◆ Assignment ◆
Write out word for word the lines from the one holding "discount: 481.47 -> none" through the end of the data, and only those lines. Pictures stay out.

◆ Data for the task ◆
—————

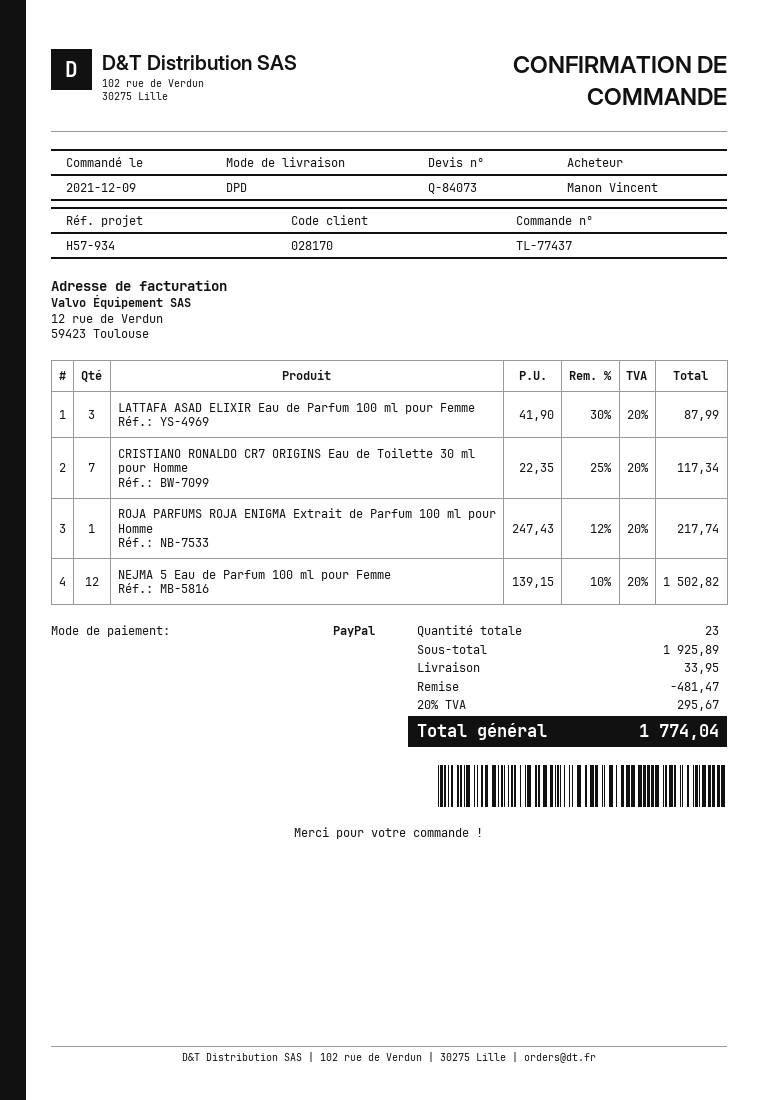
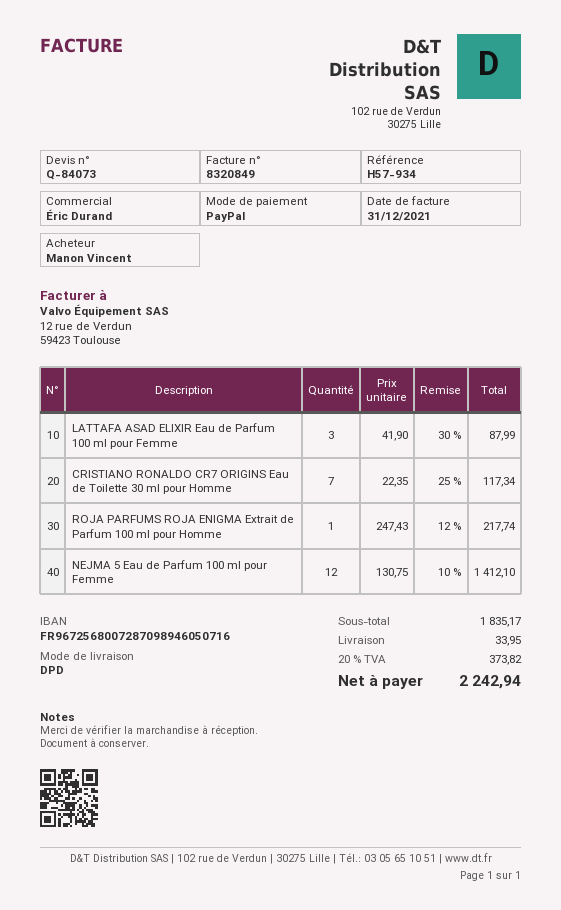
NEJMA 5 Eau de Parfum 100 ml pour Femme: 12 x 139.15 - 10% = 1502.82 -> 12 x 130.75 - 10% = 1412.10
subtotal: 1925.89 -> 1835.17
discount: 481.47 -> none
tax: 20% = 295.67 -> 20% = 373.82
total: 1774.04 -> 2242.94

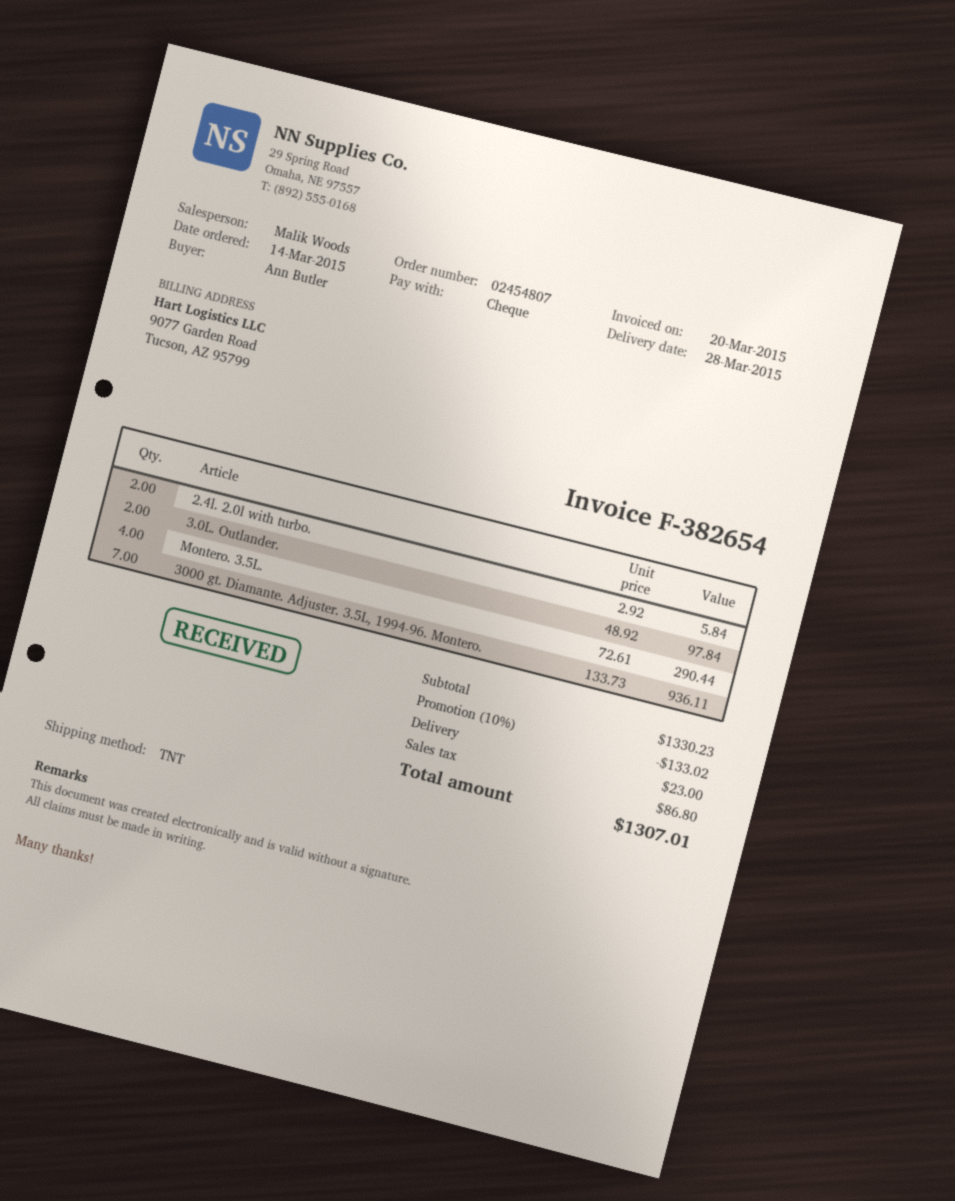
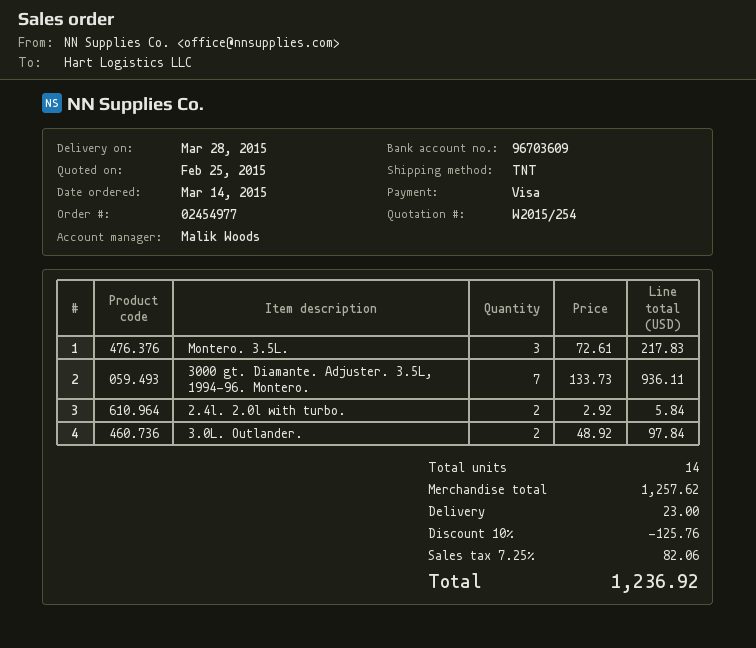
order number: 02454807 -> 02454977
payment method: cheque -> Visa
Montero. 3.5L.: 4 x 72.61 = 290.44 -> 3 x 72.61 = 217.83
subtotal: 1330.23 -> 1257.62
discount: 10% = 133.02 -> 10% = 125.76
tax: 86.80 -> 82.06
total: 1307.01 -> 1236.92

—————

◆ Exercise solution ◆
discount: 481.47 -> none
tax: 20% = 295.67 -> 20% = 373.82
total: 1774.04 -> 2242.94

order number: 02454807 -> 02454977
payment method: cheque -> Visa
Montero. 3.5L.: 4 x 72.61 = 290.44 -> 3 x 72.61 = 217.83
subtotal: 1330.23 -> 1257.62
discount: 10% = 133.02 -> 10% = 125.76
tax: 86.80 -> 82.06
total: 1307.01 -> 1236.92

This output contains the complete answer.